A case can be made for letting life’s artifacts tell the story. The census records show my grandfather worked as a coal miner, and there is oral narrative of how he started a retail business to compete with the company store. It didn’t work out, and eventually he was convicted as a draft dodger during World War II. He served prison time during which his children were split and went to live with relatives. My uncle explained the charges were a result of a “misunderstanding.” Do I need to broaden the story of mid-20th Century Appalachian economies, resistance to the draft during World War II, and dig deeper into the public record of those times? Do I just need to clarify and tell what I know? Telling what I know is straightforward. Awareness of what I do know and what I can yet learn is a separate issue.

People also have things that are personal and private. My default position is to let those lay. The end result of these efforts will be to create a narrative suitable for a broader audience, something interesting enough to read. Importantly, it will be something our daughter can read to know her own history without reviewing the thousands of documents and artifacts sitting in boxes and albums around our house.

That Mother kept my letters is remarkable. Reading and digesting them will be a welcome experience. I look forward to gaining insight into who I was then and how today’s version came to be. The number of gaps in the narrative has been significantly reduced by this find.

Categories
Writing

More Letters Home

Camp Letter

Our daughter and I drove to my home town on Sunday to visit my sister. The conversation ranged across many topics and toward the end of the visit she asked if I wanted to take the second of two shoe boxes containing letters I wrote home.

Of course I did.

I wrote a lot of letters home and to friends before email became a widely adapted replacement.

The earliest letter I found was written while attending YMCA camp as a grader. There was at least one more camp letter, followed by a couple while I was in high school, more in college, and in every stage of life afterward. There were some recent holiday cards and letters.

We logged on to the internet from a home computer for the first time on April 21, 1996. As soon as Mom got an America On-Line account we began communicating via email.

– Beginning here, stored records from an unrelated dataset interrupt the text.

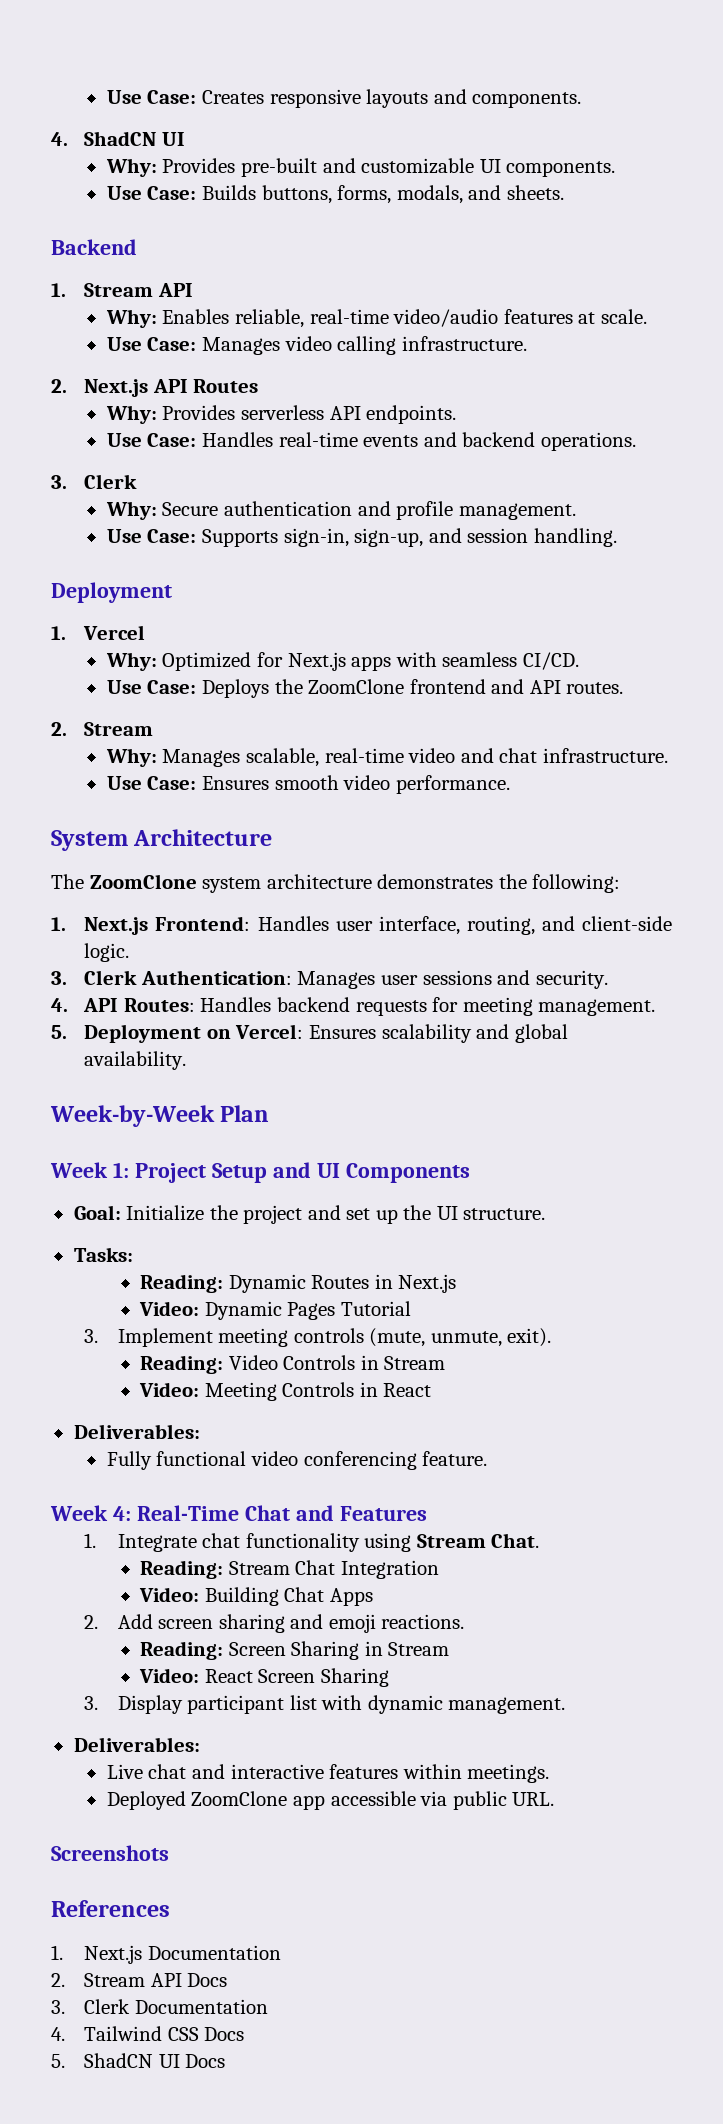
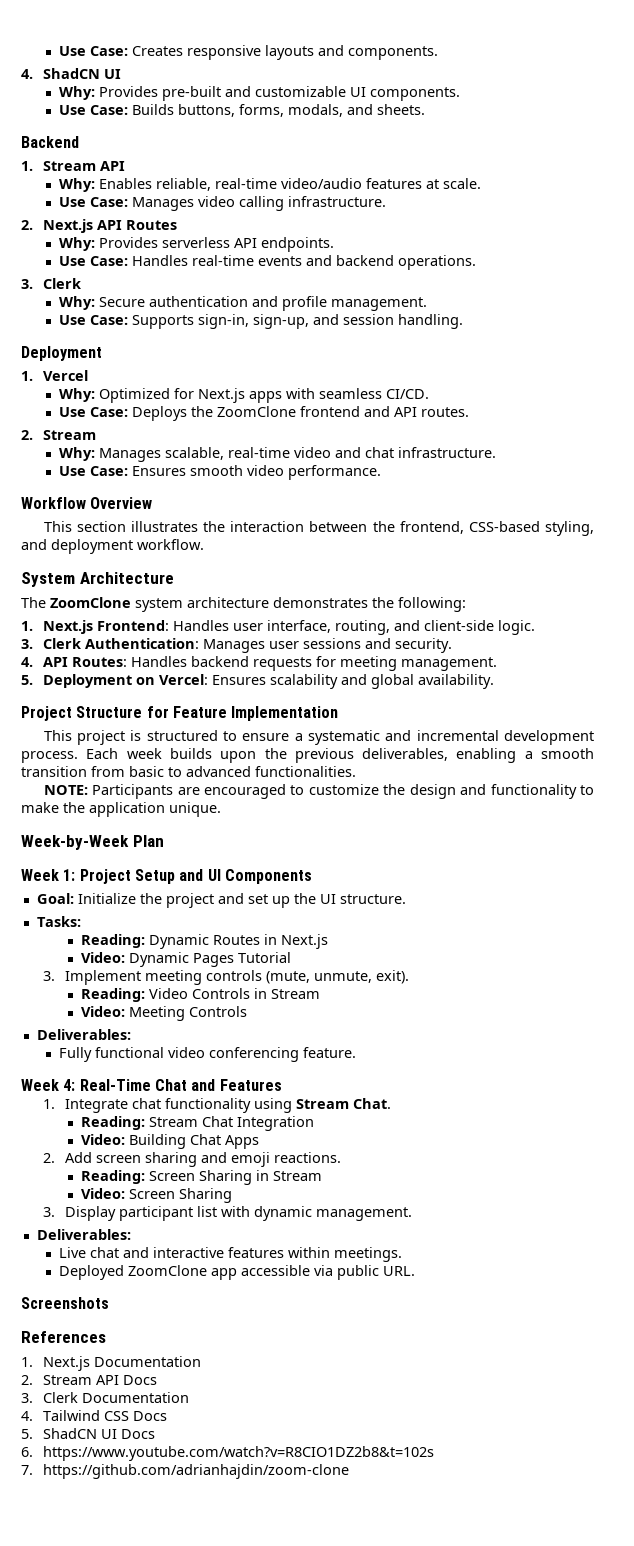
+ Workflow Overview
+ This section illustrates the interaction between the frontend, CSS-based styling, and deployment workflow.
+ Project Structure for Feature Implementation
+ This project is structured to ensure a systematic and incremental development process. Each week builds upon the previous deliverables, enabling a smooth transition from basic to advanced functionalities.
+ NOTE: Participants are encouraged to customize the design and functionality to make the application unique.
- Video: Meeting Controls in React
+ Video: Meeting Controls
- Video: React Screen Sharing
+ Video: Screen Sharing
+ 6. https://www.youtube.com/watch?v=R8CIO1DZ2b8&t=102s
+ 7. https://github.com/adrianhajdin/zoom-clone

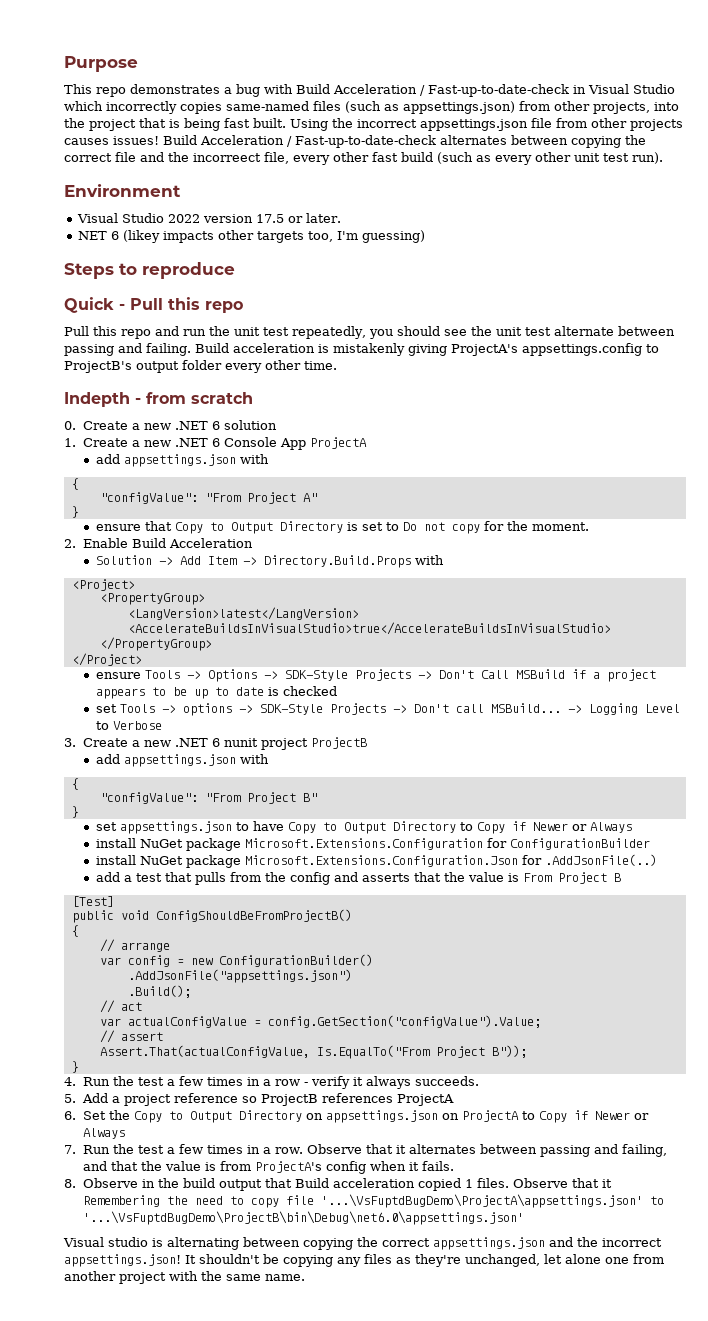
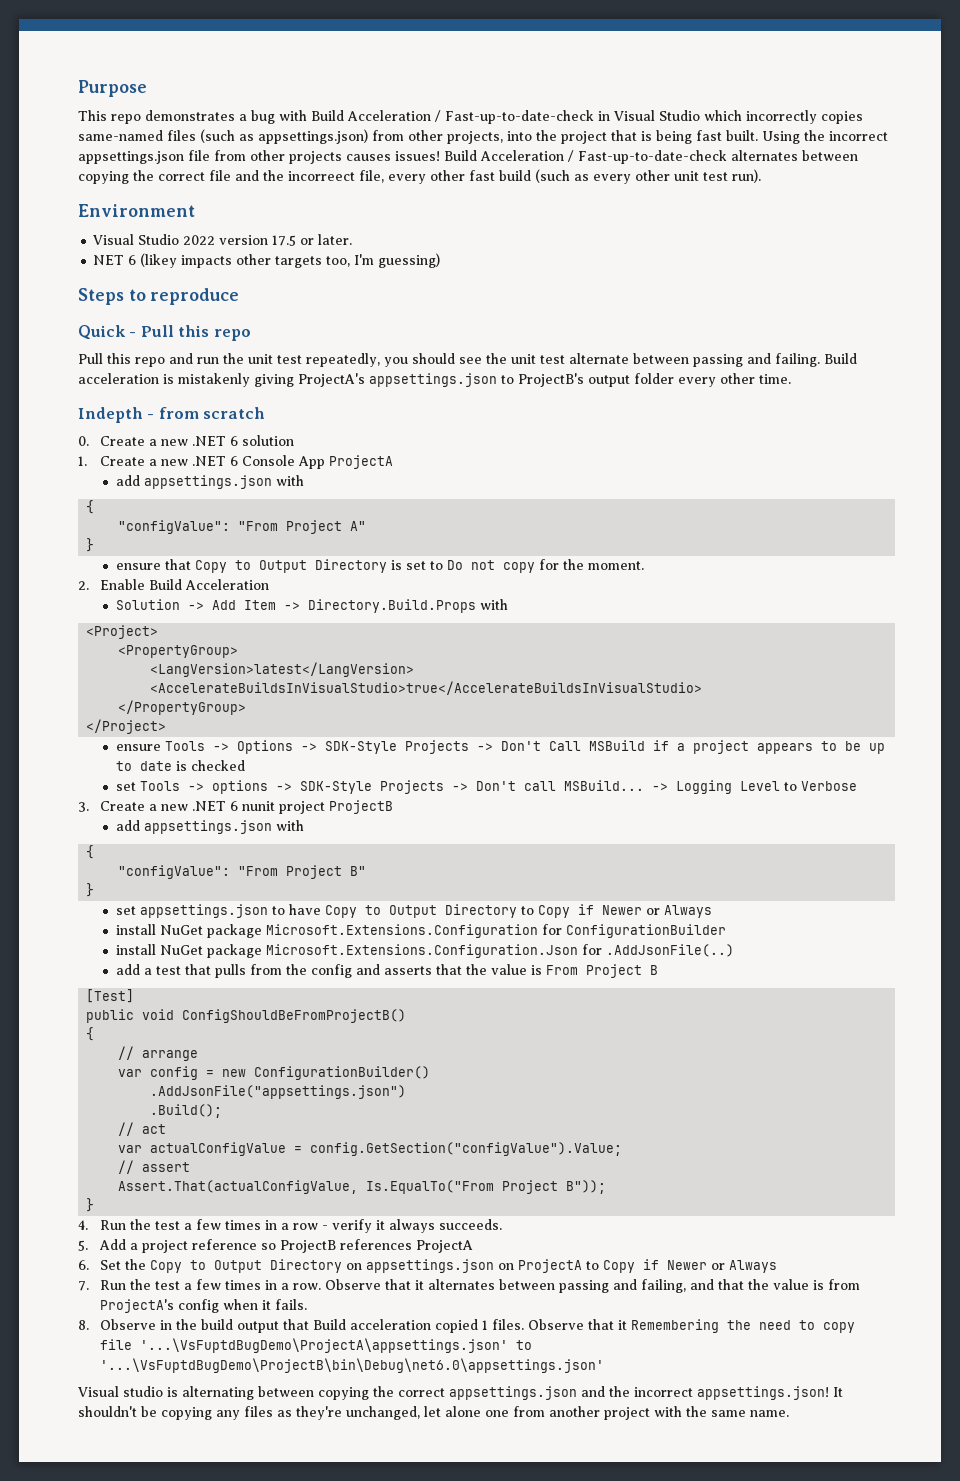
- Build acceleration is mistakenly giving ProjectA's appsettings.config to ProjectB's output folder every other time.
+ Build acceleration is mistakenly giving ProjectA's appsettings.json to ProjectB's output folder every other time.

She had already been using email in her work at the Corps of Engineers, just as I had been using email when I worked at for the oil company from 1989 to 1991. Over the years I saved as many personal emails as I could and there are a few between me and her from the late 1990s. The last email I sent her was dated March 7, 2014. It was about putting a photo on her Facebook account.

While it seems unlikely the others to whom I sent letters will return a similar archive, I have their letters and what is turning into a substantial trove of documents, partly written by me and partly by Mom and my friends about what my life was about. Combined with my hand-written journals beginning in 1974, and 14 years of this blog, I should be well prepared to relearn who I was and what I became.

The question becomes how shall I organize everything? There are no good answers as new documents are discovered and processed.

Artifacts like the camp letter pictured above lead me down a path of memory I had forgotten. It’s about canoeing on the Mississippi River, about campfires, and summer free swims, and having fun away from home and telling my parents all about it in a letter. Now that they are both gone the memories are welcome.

Letter writing, then email, journal writing, blogging, and now texting has become a part of who I am. I believe I’ve become the better for it.